Beykoz'un halka açık en güzel noktaları halka şirin gözükerek bozuluyor. Zeytinburnu'ndan getirilip Beykoz'a başkan yapılan AKP'li Murat Aydın'la birlikte Beykoz, düzenleme ve hizmet söylemleri altında telafisi mümkün olmayan büyük bir operasyona tabi tutuluyor. Sahil yolunda inşa edilen ve girişinde bulundurduğu güvenliklerle halka uzak bir görünüm sergileyen Gümüşsuyu Kafe, halka açık olan sahil yolunun bağlantısını ortadan ikiye bölerek kapladığı yer bakımından adeta bir ucubeyi andırıyor. Bu kafenin karşı çaprazında ise bakımsızlığı ile ön plana çıkan 80. Yıl Anıtı'nın hemen yanına kondurulan İSPARK barındırdığı onlarca araç eşliğinde zaten dar olan ana yol, sahil yolu ve kaldırımları düşündüğümüzde Beykozlunun rahat yürüyüş hakkını İBB sayesinde şimdiden elinden almış durumda. Beykozluların kulüp olarak andığı Beykoz'un spor kulübüne ait tarihi binayı kütüphane yapma bahanesiyle ele geçiren AKP'li rantsal belediye anlayışı bir türlü doymak bilmiyor. Belediyenin kafede ve Büyükşehir'e bağlı İSPARK'ta çalışanları örnek gösterip Beykozluya iş alanı yaratma bahanesini kullanmayı ihmal etmeyeceği açık bir gerçek. Aslında belediye halkın ücretsiz hizmet ve doğal güzelliklerden yararlanma hakkını Beykoz'un doğasını bozarak gasp ediyor. Kısacası, inşa edilen kafe, yapılması planlanan kütüphane ve son olarak da anıtın dibine konulan Büyükşehir'in İSPARK'ına karşı olmayıp bir dilekçe bile yazmayan kurnaz zihniyet yeni rant ve çıkarların peşinde olduğunu fazlasıyla belli ediyor.

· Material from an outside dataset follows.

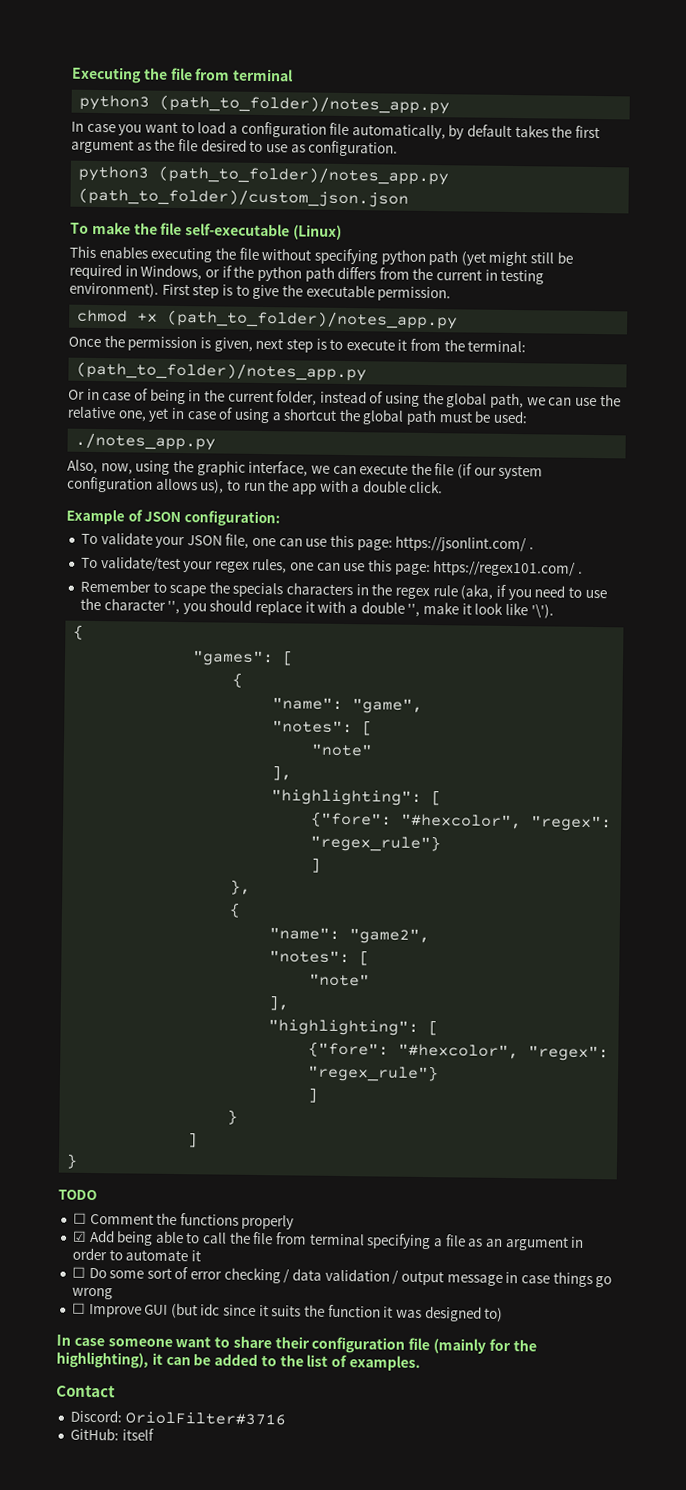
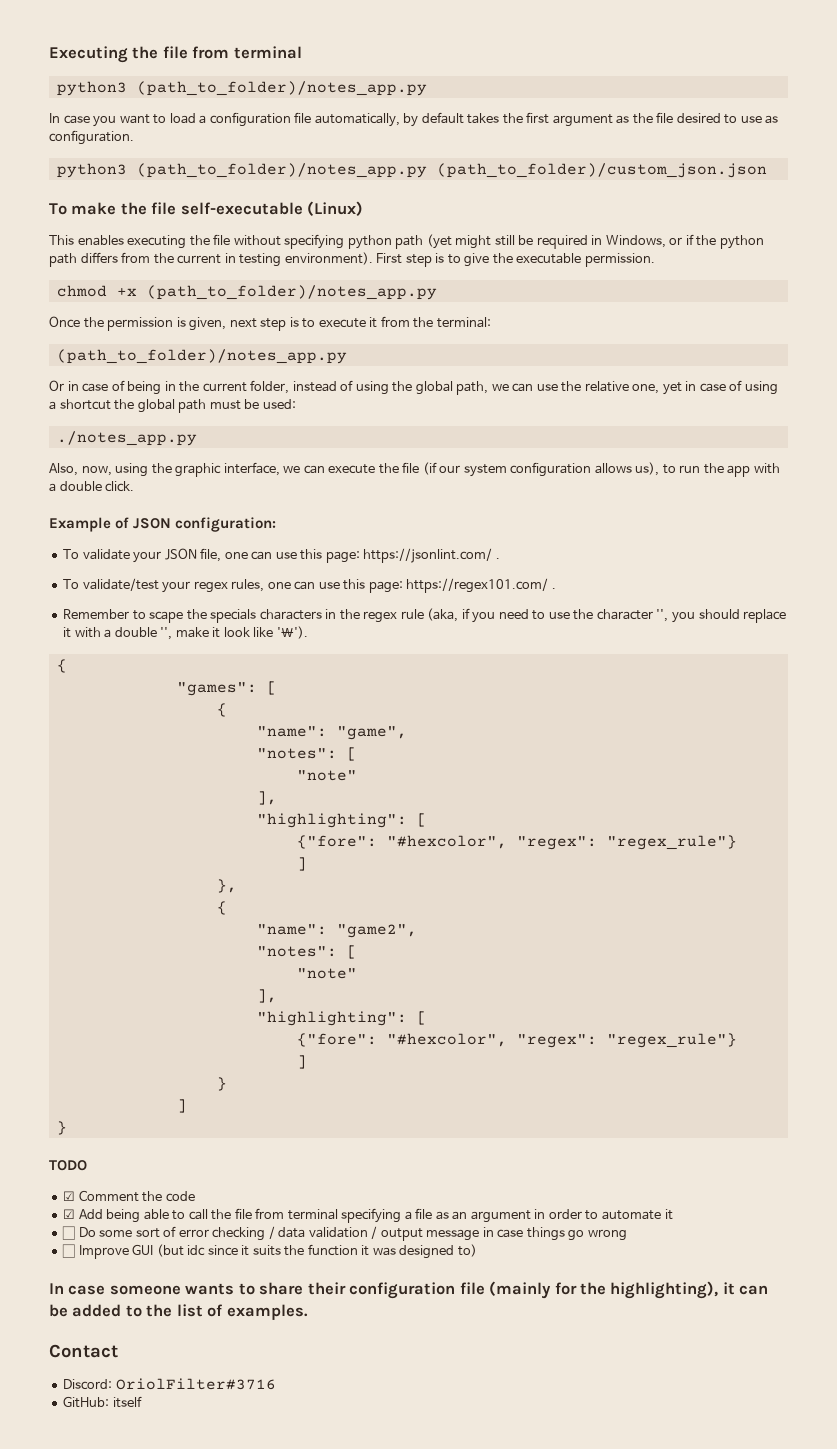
[72,1212,87,1224] ☐ -> [63,1191,76,1201] ☑
[179,1213,295,1230] functions properly -> [165,1191,195,1202] code
[175,1336,212,1348] want -> [185,1283,235,1295] wants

Tüm bunlar yetmezmiş gibi, belediye denizden ekmeğini kazanan Beykozlulara deyim yerindeyse savaş açtı. Beykoz Belediyesi, sandal ve teknelerin şamandıra ve tonozlara bağlanmasını engelleyerek yaptığı bu hukuk dışı eylemle halka karşı suç işliyor. Yapılan yeni sahil düzenlemesiyle Beykoz'daki sandal ve teknelerin yanaşacak alanlarını yok eden belediye, denizden sahil güvenlik ekiplerinin, karadan ise zabıta ve polislerin varlığıyla denizcilere ve sahilde bulunan halka baskı ortamı kuruyor. İlerleyen zamanlarda Beykoz'daki rantsal dönüşümün halktan ziyade başka amaçlara hizmet edeceğinin sinyalleri şimdiden verilmeye başlandı. Beykoz'un doğa harikası sahil hattında rant planlarıyla öne çıkan belediyenin halk gözündeki olumsuz sicilinin er geç açığa çıkacağı ise ortada.